Fehler suchte Martin vor allem bei sich selbst: Am Anfang konnte er sich noch durch gute Noten motivieren. Als die jedoch ausblieben, fiel er in ein Loch. Am Wochenende pendelte er nach Hause, deswegen hatte Martin kaum Freunde an der Uni, keinen Sportverein am Studienort, keinen Ausgleich. Unter der Woche lud er sich so viel Arbeit auf, dass er abends nicht ausgehen konnte. Er blieb entweder daheim oder in der Bibliothek, trotzdem ging er oft erst um ein Uhr ins Bett. Vor Prüfungen lernte Martin mehr als zwölf Stunden am Tag. Schon in den ersten Semestern musste er genügend Punkte sammeln, um rechtzeitig ins Praktikum gehen zu dürfen.

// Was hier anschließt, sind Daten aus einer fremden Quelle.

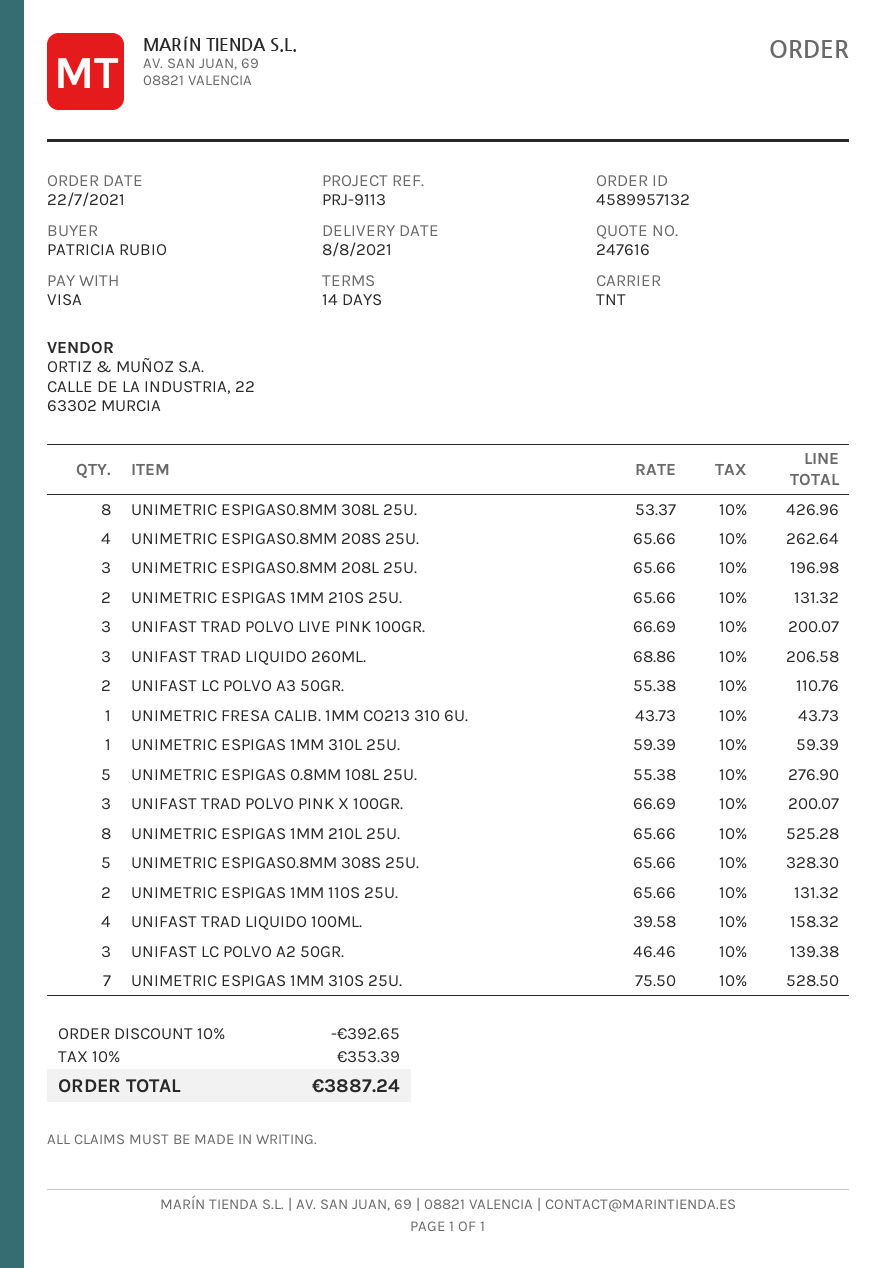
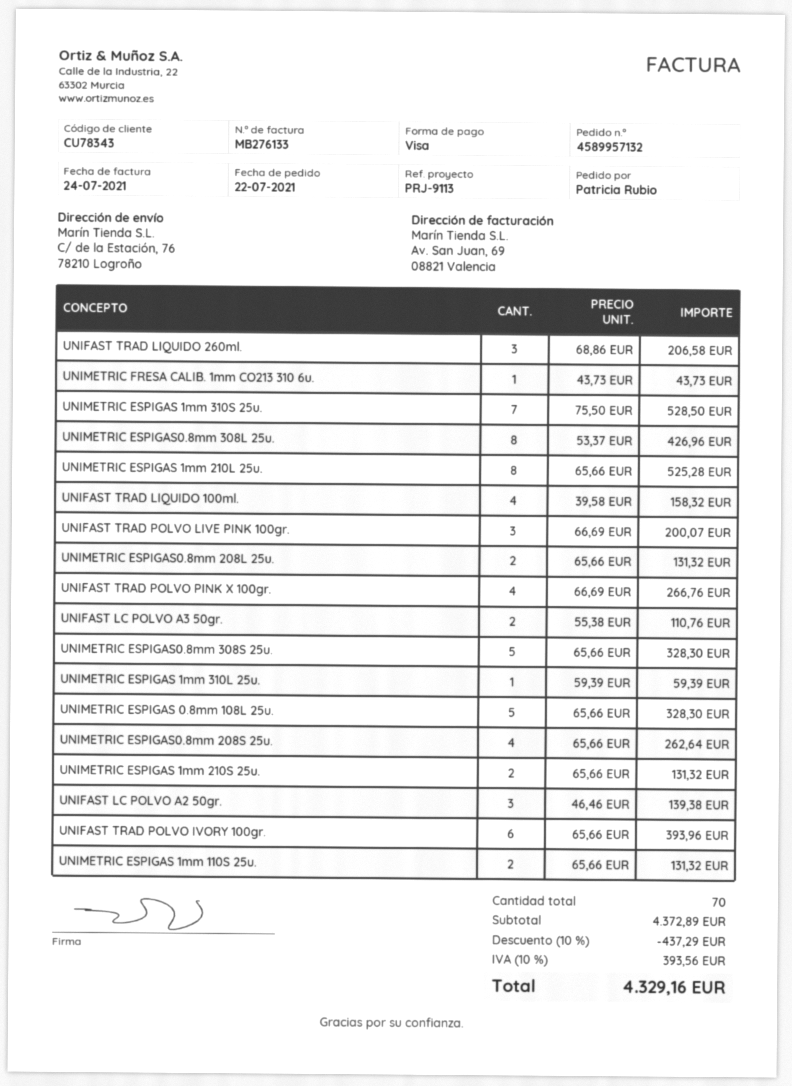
UNIMETRIC ESPIGAS0.8MM 208L 25U.: 3 x 65.66 = 196.98 -> 2 x 65.66 = 131.32
UNIMETRIC ESPIGAS 0.8MM 108L 25U.: 5 x 55.38 = 276.90 -> 5 x 65.66 = 328.30
UNIFAST TRAD POLVO PINK X 100GR.: 3 x 66.69 = 200.07 -> 4 x 66.69 = 266.76
UNIFAST TRAD POLVO IVORY 100gr.: none -> 6 x 65.66 = 393.96
discount: 10% = 392.65 -> 10% = 437.29
tax: 10% = 353.39 -> 10% = 393.56
total: 3887.24 -> 4329.16

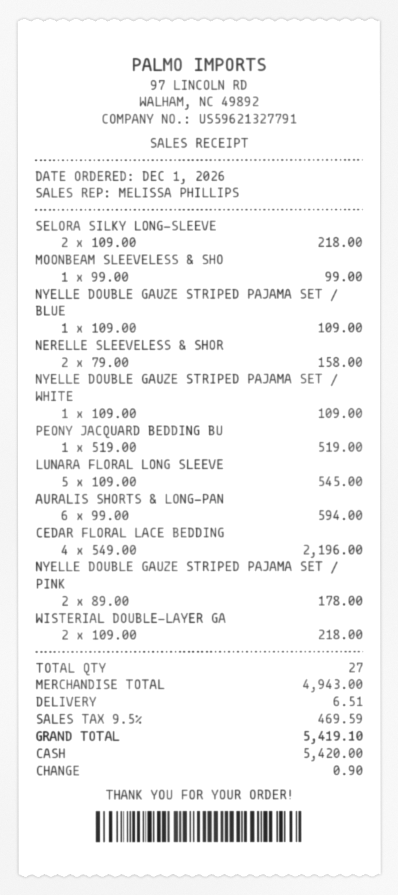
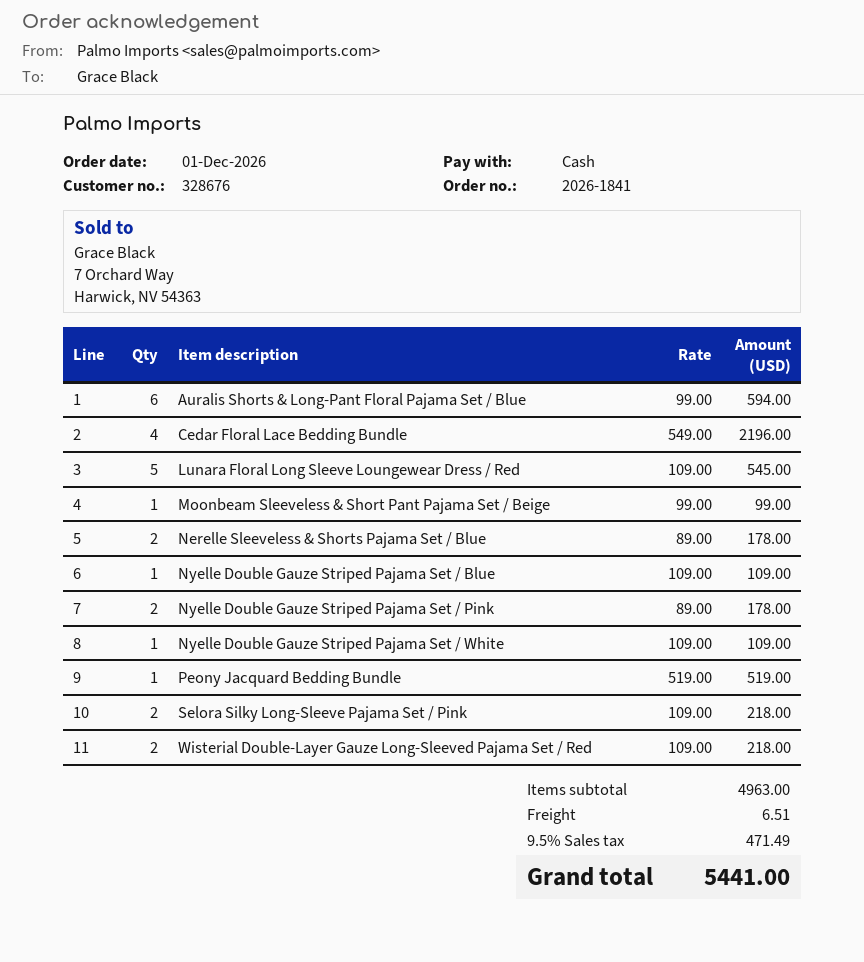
NERELLE SLEEVELESS & SHOR: 2 x 79.00 = 158.00 -> 2 x 89.00 = 178.00
subtotal: 4943.00 -> 4963.00
tax: 9.5% = 469.59 -> 9.5% = 471.49
total: 5419.10 -> 5441.00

Überfrachtete Studienpläne

Mit zunehmender Semesterzahl wurden seine Noten schlechter und der Stress begann, ihn körperlich zu belasten. Martin litt an Schlafstörungen, an Schwindelgefühl, Ohrenschmerzen und Essstörungen. Erst dachte er, er sei krank. Martin ging zum Arzt, ließ seinen Blutdruck und den Vitaminhaushalt überprüfen. Der Arzt merkte aber gleich, dass der Student überarbeitet war, er verschrieb ihm Beruhigungsmittel. Das war während der Prüfungszeit im siebten Semester. Ein halbes Jahr musste Martin noch durchhalten, nahm die Medikamente und kämpfte sich durch die Klausuren. Dabei machte er sich Vorwürfe: "Ich verdiene kein Geld. Ich kann meinen Eltern nicht antun, dass ich jetzt nicht einmal mein Studium schaffe."

Doch Martin bestand am Ende seine Prüfungen und nahm sich anschließend eine Auszeit. Im Nachhinein ärgert er sich über seine Uni. Der neue Bachelor-Studiengang habe nicht gut funktioniert. Die Studienpläne seien überfrachtet gewesen, und immer wieder sei der Studienplan umgebaut worden. Viele Bachelor-Studenten, vor allem in den Ingenieurs- und Naturwissenschaften, fühlen sich überfordert und brechen früh ihr Studium ab.

Schuld ist nicht nur Bologna

Der Bologna-Prozess allein sei aber nicht der Auslöser für die steigende Nachfrage nach psychologischer Beratung, glaubt Kay-Uwe Solisch, Psychologe beim Studentenwerk in Leipzig. Die Umstellung auf Bachelor und Master habe mit allen ihren Fehlern durchaus auch positive Entwicklungen. Zum Beispiel könnten Bachelor-Studiengänge mit ihren strukturierten Studienplänen mehr Halt bieten für Studenten, die Probleme im Zeitmanagement haben.